• _Recorded data_:
+ + + + + + +
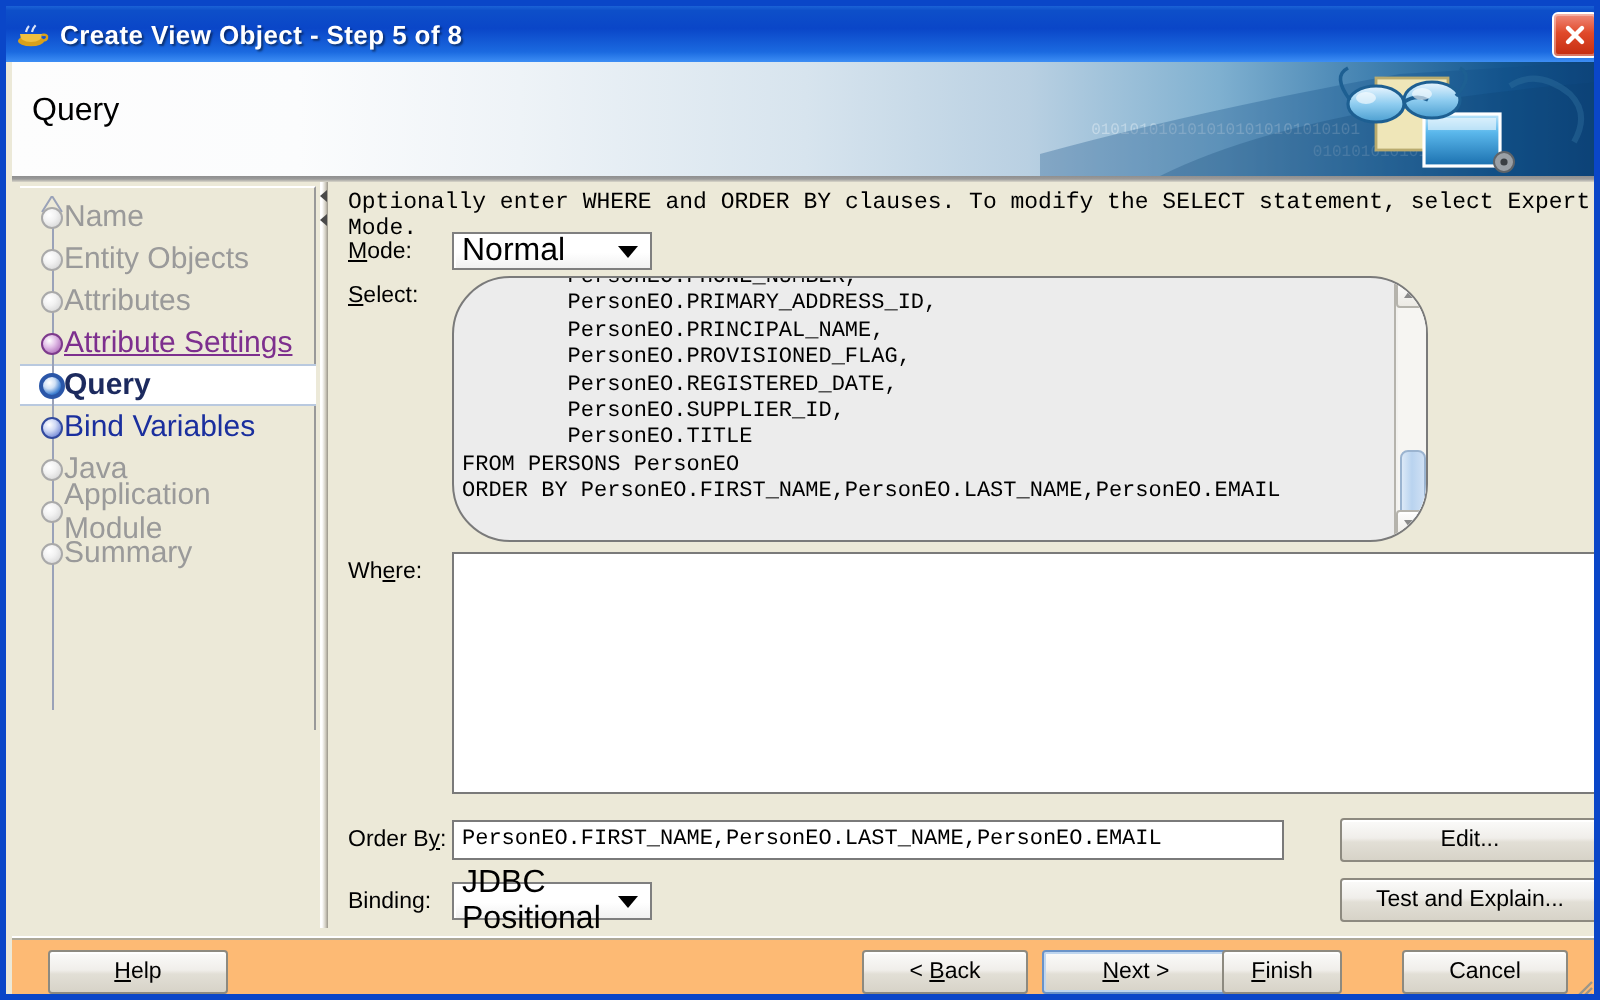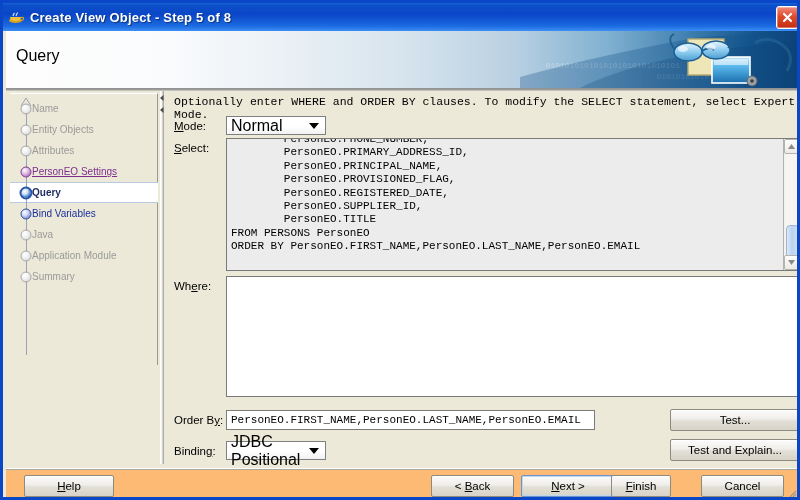--- a/index.html
+++ b/index.html
@@ -98,7 +98,7 @@
     display:flex; align-items:center;
     padding-left: 22px;
     box-sizing:border-box;
-    font-size: 10px;
+    font-size: 15px;
     color: #9a9a9a;
   }
   .step .node {

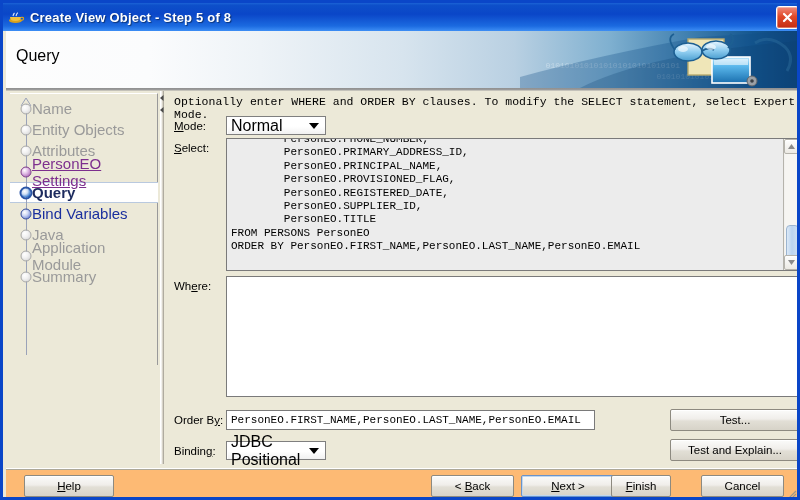--- a/index.html
+++ b/index.html
@@ -403,7 +403,7 @@
       <div class="lbl" style="left:8px; top:51px;">
         <u>S</u><span>elect:</span>
       </div>
-      <div class="ta readonly" style="left:60px; top:47px; width:574px; height:133px;">
+      <div class="ta readonly" style="left:60px; top:47px; width:488px; height:133px;border-radius:29px;">
         <div class="clip">
           <pre style="margin-top:-8px;">        PersonEO.PHONE_NUMBER,
         PersonEO.PRIMARY_ADDRESS_ID,

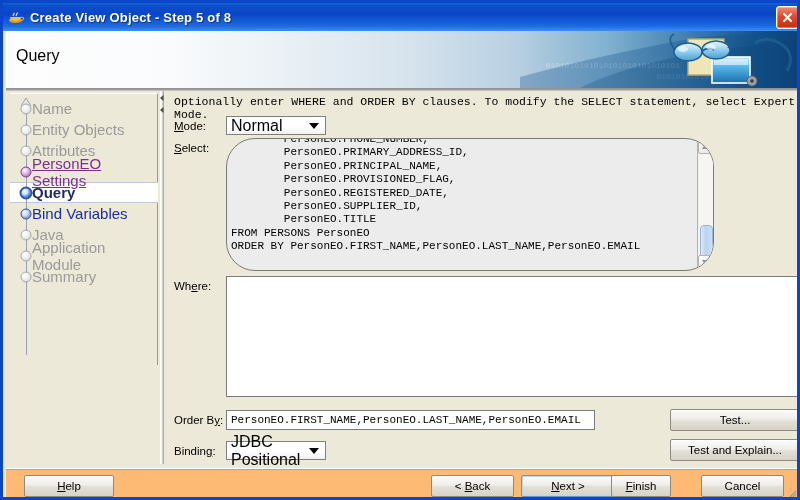--- a/index.html
+++ b/index.html
@@ -347,7 +347,7 @@
 
         <div class="step done">
           <span class="node"></span>
-          <span class="label">PersonEO Settings</span>
+          <span class="label">Attribute Settings</span>
         </div>
 
         <div class="step current">

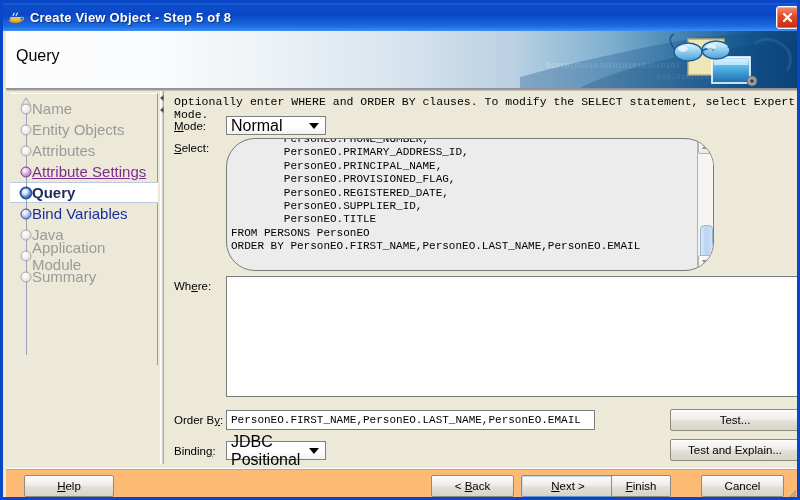--- a/index.html
+++ b/index.html
@@ -441,7 +441,7 @@
       <div class="lbl" style="left:8px; top:323px;">
         Order B<u>y</u><span>:</span>
       </div>
-      <div class="tf" style="left:60px; top:319px; width:369px; height:20px;">
+      <div class="tf" style="left:60px; top:319px; width:416px; height:20px;">
         <span>PersonEO.FIRST_NAME,PersonEO.LAST_NAME,PersonEO.EMAIL</span>
       </div>
       <div class="btn" style="left:504px; top:318px; width:130px; height:22px;">

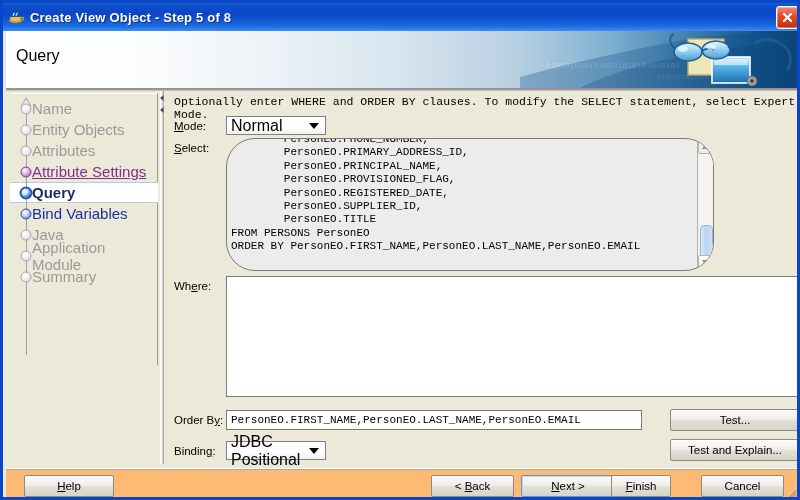--- a/index.html
+++ b/index.html
@@ -445,7 +445,7 @@
         <span>PersonEO.FIRST_NAME,PersonEO.LAST_NAME,PersonEO.EMAIL</span>
       </div>
       <div class="btn" style="left:504px; top:318px; width:130px; height:22px;">
-        <span>Test...</span>
+        <span>Edit...</span>
       </div>
 
       <div class="lbl" style="left:8px; top:354px;">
+ + + + + + +
• _The problem_: Restate each line of the records exactly; pictures do not belong in the copy.

• _Reply_:
--- a/index.html
+++ b/index.html
@@ -98,7 +98,7 @@
     display:flex; align-items:center;
     padding-left: 22px;
     box-sizing:border-box;
-    font-size: 10px;
+    font-size: 15px;
     color: #9a9a9a;
   }
   .step .node {

--- a/index.html
+++ b/index.html
@@ -403,7 +403,7 @@
       <div class="lbl" style="left:8px; top:51px;">
         <u>S</u><span>elect:</span>
       </div>
-      <div class="ta readonly" style="left:60px; top:47px; width:574px; height:133px;">
+      <div class="ta readonly" style="left:60px; top:47px; width:488px; height:133px;border-radius:29px;">
         <div class="clip">
           <pre style="margin-top:-8px;">        PersonEO.PHONE_NUMBER,
         PersonEO.PRIMARY_ADDRESS_ID,

--- a/index.html
+++ b/index.html
@@ -347,7 +347,7 @@
 
         <div class="step done">
           <span class="node"></span>
-          <span class="label">PersonEO Settings</span>
+          <span class="label">Attribute Settings</span>
         </div>
 
         <div class="step current">

--- a/index.html
+++ b/index.html
@@ -441,7 +441,7 @@
       <div class="lbl" style="left:8px; top:323px;">
         Order B<u>y</u><span>:</span>
       </div>
-      <div class="tf" style="left:60px; top:319px; width:369px; height:20px;">
+      <div class="tf" style="left:60px; top:319px; width:416px; height:20px;">
         <span>PersonEO.FIRST_NAME,PersonEO.LAST_NAME,PersonEO.EMAIL</span>
       </div>
       <div class="btn" style="left:504px; top:318px; width:130px; height:22px;">

--- a/index.html
+++ b/index.html
@@ -445,7 +445,7 @@
         <span>PersonEO.FIRST_NAME,PersonEO.LAST_NAME,PersonEO.EMAIL</span>
       </div>
       <div class="btn" style="left:504px; top:318px; width:130px; height:22px;">
-        <span>Test...</span>
+        <span>Edit...</span>
       </div>
 
       <div class="lbl" style="left:8px; top:354px;">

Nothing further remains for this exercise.